EXERCISE DETAILS: Locate every line in the records below that holds the word "right" and return each one.

SUPPLIED MATERIAL:
☆ ☆ ☆
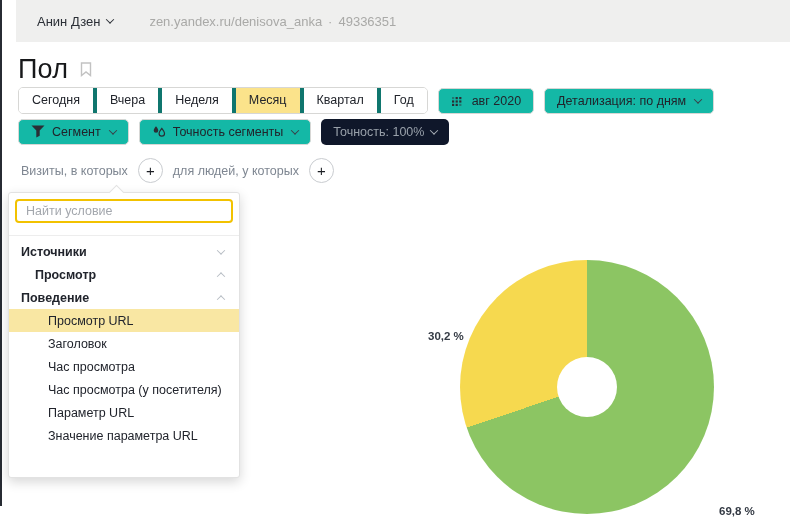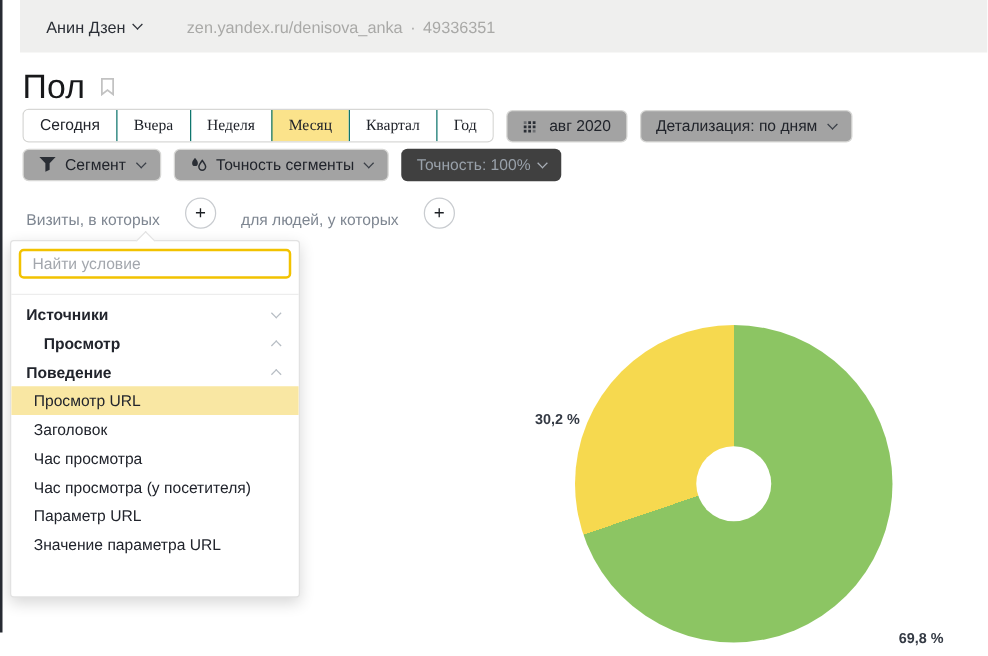--- a/index.html
+++ b/index.html
@@ -25,56 +25,56 @@
 
   
   .title-row { position:absolute; left:18px; top:54px; display:flex; align-items:center; gap:12px; }
   .page-title { font-size:27px; font-weight:400; color:#17181a; letter-spacing:.2px; }
   .bookmark { color:#c2c2c2; margin-top:4px; }
 
   
   .period-row { position:absolute; left:18px; top:87px; display:flex; align-items:center; gap:10px; }
   .btn-group { display:inline-flex; border:1px solid #d7d7d5; border-radius:5px; overflow:hidden; background:#fff; }
   .ptab { padding:0 13px; height:25px; line-height:24px; font-size:12.5px; color:#21242b; cursor:pointer; background:#fff; }
-  .ptab + .ptab { border-left:1px solid #0f766e;font-family:Liberation Serif, serif; }
+  .ptab + .ptab { border-left:4px solid #0f766e; }
   .ptab.selected { background:var(--sel-bg,#FBE38B); }
   .btn { display:inline-flex; align-items:center; gap:7px; height:26px; padding:0 12px; border:1px solid #d7d7d5;
-         border-radius:5px; background:#a3a3a3; font-size:12.5px; color:#21242b; cursor:pointer; }
+         border-radius:5px; background:#14b8a6; font-size:12.5px; color:#21242b; cursor:pointer; }
   .btn .chev { color:#3a3f47; margin-left:2px; }
 
   
   .segment-row { position:absolute; left:18px; top:119px; display:flex; align-items:center; gap:10px; }
   .btn-gray { display:inline-flex; align-items:center; gap:7px; height:26px; padding:0 12px; border-radius:5px;
-              background:#404040; color:#99a1aa; font-size:12.5px; border:none; cursor:pointer; }
+              background:#0f172a; color:#99a1aa; font-size:12.5px; border:none; cursor:pointer; }
   .btn-gray .chev { color:#aab0b8; }
   .icon13 { width:14px; height:14px; display:inline-block; }
 
   
-  .filter-row { position:absolute; left:21px; top:158px; display:flex; align-items:flex-end; gap:20px; }
+  .filter-row { position:absolute; left:21px; top:158px; display:flex; align-items:center; gap:10px; }
   .filter-label { font-size:12.5px; color:#7e8691; }
   .plus-btn { width:25px; height:25px; border-radius:50%; border:1px solid #c9ccd0; background:#fff;
               display:flex; align-items:center; justify-content:center; font-size:15px; color:#1c1f24;
               cursor:pointer; line-height:1; padding-bottom:1px; }
 
   
   .panel { position:absolute; left:8px; top:192px; width:232px; height:286px; background:#fff;
            border:1px solid #e2e2e2; border-radius:3px; box-shadow:0 4px 12px rgba(0,0,0,.16); z-index:5; }
   .panel-notch { position:absolute; left:102px; top:-6px; width:11px; height:11px; background:#fff;
                  border-left:1px solid #e2e2e2; border-top:1px solid #e2e2e2; transform:rotate(45deg); }
   .search { position:absolute; left:6px; top:6px; width:calc(100% - 12px); height:24px;
             border:2px solid var(--search-border,#F2C200); border-radius:4px; padding:0 9px;
             font-size:12.5px; color:#be185d; outline:none; font-family:inherit; }
   .search::placeholder { color:#a3a7ad; }
   .panel-divider { position:absolute; left:0; top:42px; width:100%; height:1px; background:#ededed; }
   .cond-list { position:absolute; left:0; top:43px; right:0; bottom:0; overflow:hidden; padding-top:4px; }
   .cond-row { position:relative; height:23px; display:flex; align-items:center; font-size:12.5px;
               color:#21242c; cursor:pointer; }
   .cond-row.lv0 { padding-left:12px; font-weight:600; }
   .cond-row.lv1 { padding-left:26px; font-weight:600; }
-  .cond-row.lv2 { padding-left:18px; font-weight:400; }
+  .cond-row.lv2 { padding-left:39px; font-weight:400; }
   .cond-row.hl { background:var(--hl-bg,#F9E7A3); }
   .cond-row .chev { position:absolute; right:15px; }
 
   
   .donut { position:absolute; left:460px; top:260px; width:254px; height:254px; border-radius:50%; cursor:pointer; }
   .donut-hole { position:absolute; left:50%; top:50%; width:60px; height:60px; margin:-30px 0 0 -30px;
                 border-radius:50%; background:#fff; }
   .slice-label { position:absolute; font-size:11.5px; font-weight:700; color:#343a44;margin-top:36px; }
   .label-0 { left:719px; top:469px; }
   .label-1 { left:428px; top:294px; }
☆ ☆ ☆
REPLY TO THE TASK:
   .cond-list { position:absolute; left:0; top:43px; right:0; bottom:0; overflow:hidden; padding-top:4px; }
   .cond-row .chev { position:absolute; right:15px; }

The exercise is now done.